MSP430 gaming shield based on the Gameduino

Get your 8-bit gaming fix with this gaming shield for the TI Launchpad. It’s called the Launchpad GamingPack and was developed as part of TI’s 2012 Intern Design Contest. The team had just six weeks to complete the project.

The video after the break starts off with some fast-motion PCB layout. It is followed by footage of the board being populated, then anchored with graphics testing and some game play demonstrations. It looks like a real blast! NES controller ports were included on the board, and the device puts out 400×300 VGA, as well as audio.

As with the Gameduino, the hard work is done by the FPGA at the center of this board. It handles all of the VGA timing work, using what looks like 3-bit color. It is also responsible for generating the audio and monitoring the inputs. Since the team was under a time crunch the shield also includes a 10-pin header on the underside which was added for easy connection with a logic analyzer.

Comments

  1. duskwuff says:

    Looks like the video board is based on an XC3S200. Really feels like some of crazy overkill — the FPGA has considerably more memory than the MSP430 (216K of block RAM), and is running at a higher clock rate (50 MHz).

    • bear24rw says:

      It’s not _that_ overkill. The gameduino sprite engine takes up almost the whole chip.

      Number of BUFGMUXs 1 out of 24 4%
      Number of DNA_PORTs 1 out of 1 100%
      Number of ICAPs 1 out of 1 100%
      Number of MULT18X18SIOs 7 out of 16 43%
      Number of RAMB16BWEs 16 out of 16 100%
      Number of Slices 1690 out of 1792 94%
      Number of SLICEMs 623 out of 896 69%

      • svofski says:

        But couldn’t you take a slightly larger FPGA, put a soft 6502 or openMSP430 and ditch the carrier board completely? I understand that it’s nice to make an addon to a board that’s already easy to program. But then again – fewer parts, less hassle.

        Very impressive sprite engine BTW!

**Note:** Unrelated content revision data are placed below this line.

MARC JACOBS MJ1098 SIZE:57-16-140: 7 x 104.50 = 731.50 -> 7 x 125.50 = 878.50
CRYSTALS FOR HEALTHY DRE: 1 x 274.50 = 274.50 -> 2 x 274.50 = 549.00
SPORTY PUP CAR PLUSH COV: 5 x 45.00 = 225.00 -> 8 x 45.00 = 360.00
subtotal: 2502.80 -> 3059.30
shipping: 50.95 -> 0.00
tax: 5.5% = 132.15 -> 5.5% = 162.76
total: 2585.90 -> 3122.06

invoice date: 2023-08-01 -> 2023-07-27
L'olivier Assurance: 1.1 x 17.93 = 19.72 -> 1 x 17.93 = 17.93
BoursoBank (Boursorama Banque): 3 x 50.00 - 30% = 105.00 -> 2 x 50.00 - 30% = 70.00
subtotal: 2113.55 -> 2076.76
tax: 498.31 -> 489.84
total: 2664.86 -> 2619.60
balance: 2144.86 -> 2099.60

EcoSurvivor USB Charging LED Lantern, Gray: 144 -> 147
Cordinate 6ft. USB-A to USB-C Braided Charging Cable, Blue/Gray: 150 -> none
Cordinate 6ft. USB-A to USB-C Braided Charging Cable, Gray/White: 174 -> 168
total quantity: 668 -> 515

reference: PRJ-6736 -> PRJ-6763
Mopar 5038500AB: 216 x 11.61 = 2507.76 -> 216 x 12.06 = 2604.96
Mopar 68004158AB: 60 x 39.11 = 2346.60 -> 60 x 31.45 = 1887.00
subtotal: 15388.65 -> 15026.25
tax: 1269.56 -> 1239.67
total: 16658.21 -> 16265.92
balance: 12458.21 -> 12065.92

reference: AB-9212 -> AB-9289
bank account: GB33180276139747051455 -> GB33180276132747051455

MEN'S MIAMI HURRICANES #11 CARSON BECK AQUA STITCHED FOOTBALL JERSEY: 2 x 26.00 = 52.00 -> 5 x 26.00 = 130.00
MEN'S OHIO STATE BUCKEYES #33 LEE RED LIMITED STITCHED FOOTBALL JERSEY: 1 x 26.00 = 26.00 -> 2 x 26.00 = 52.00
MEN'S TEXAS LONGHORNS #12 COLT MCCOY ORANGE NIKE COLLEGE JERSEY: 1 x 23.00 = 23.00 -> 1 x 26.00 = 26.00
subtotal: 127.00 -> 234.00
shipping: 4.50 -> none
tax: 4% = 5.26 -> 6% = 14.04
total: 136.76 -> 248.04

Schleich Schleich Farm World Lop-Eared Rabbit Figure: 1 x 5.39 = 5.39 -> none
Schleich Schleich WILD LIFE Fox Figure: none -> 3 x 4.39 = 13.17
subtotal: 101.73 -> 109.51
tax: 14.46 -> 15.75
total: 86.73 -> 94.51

  2. larsknudsenkaas says:

    Where does one source those connectors?

  3. Borre says:

    Fantastic and Fabuolous !

  4. Giles says:

    Simply awesome :)

  5. duskwuff says:

    Using an XC3S200A almost feels like cheating here. It’s got orders of magnitude more memory than the MSP430 (216K block RAM), and is clocked significantly faster (50 MHz). With a bit more work I suspect you could throw a soft MSP430 core into the FPGA and skip the Launchpad entirely! (But I’m sure TI wouldn’t be amused by that.)

    • cantido says:

      >Using an XC3S200A almost feels like cheating here.

      Why? It’s implementing a tile based graphics system.. that part is probably the smallest part that has the gate/BRAM capacity to implement the design. It’s not really cheating to use a well priced part to implement something cleanly.

      >is clocked significantly faster (50 MHz).

      But it’s an FPGA and not a processor. I’m not sure where the difficulty in understanding the difference is happening here. The external clock is going to be for generating the VGA pixel clock, it’s not really a performance indicator…

      >throw a soft MSP430 core into the FPGA

      A waste of gates considering how cheap the MSP430 is. If you were going to do everything in the FPGA you might as well dump everything, get a bigger FPGA,some external SRAM and put TG68 or one of the made-for-fpga softcores on it. At least use a chip that has decent GCC support.

    • bear24rw says:

      The FPGA is actually almost maxed out logic cell wise. You wouldn’t be able to fit a substantial soft core msp430 in there. The 50MHz clock is just driving the pixel clock and communication, it’s not actually _processing_ anything.

      Number of BUFGMUXs 1 out of 24 4%
      Number of DNA_PORTs 1 out of 1 100%
      Number of ICAPs 1 out of 1 100%
      Number of MULT18X18SIOs 7 out of 16 43%
      Number of RAMB16BWEs 16 out of 16 100%
      Number of Slices 1690 out of 1792 94%
      Number of SLICEMs 623 out of 896 69%

  6. Kaz says:

    Actually, MSP430 is a 16-bit microcontroller… so it’d be a 16-bit gaming fix ;)

  7. dimitrist16 says:

    what program is this?

  8. wardy says:

    Great video, some serious time and effort has gone into the production values. Panning shots of hand-soldering is pretty nerdy (but super cool, imho).

    The board layout looks neat and tidy too if I may venture an opinion. Had I been an MSP430 user, I’d be very tempted to get myself one of those.

    It’s great to see skilful people at work, I’m impressed.

  9. Mihaly says:

    Nice work. But,
    the last soundtrack or tack of sound in the video is not from the 8-bit era but from 16-bit as from “top gear” on super nintendo. one of my favourite games of all time.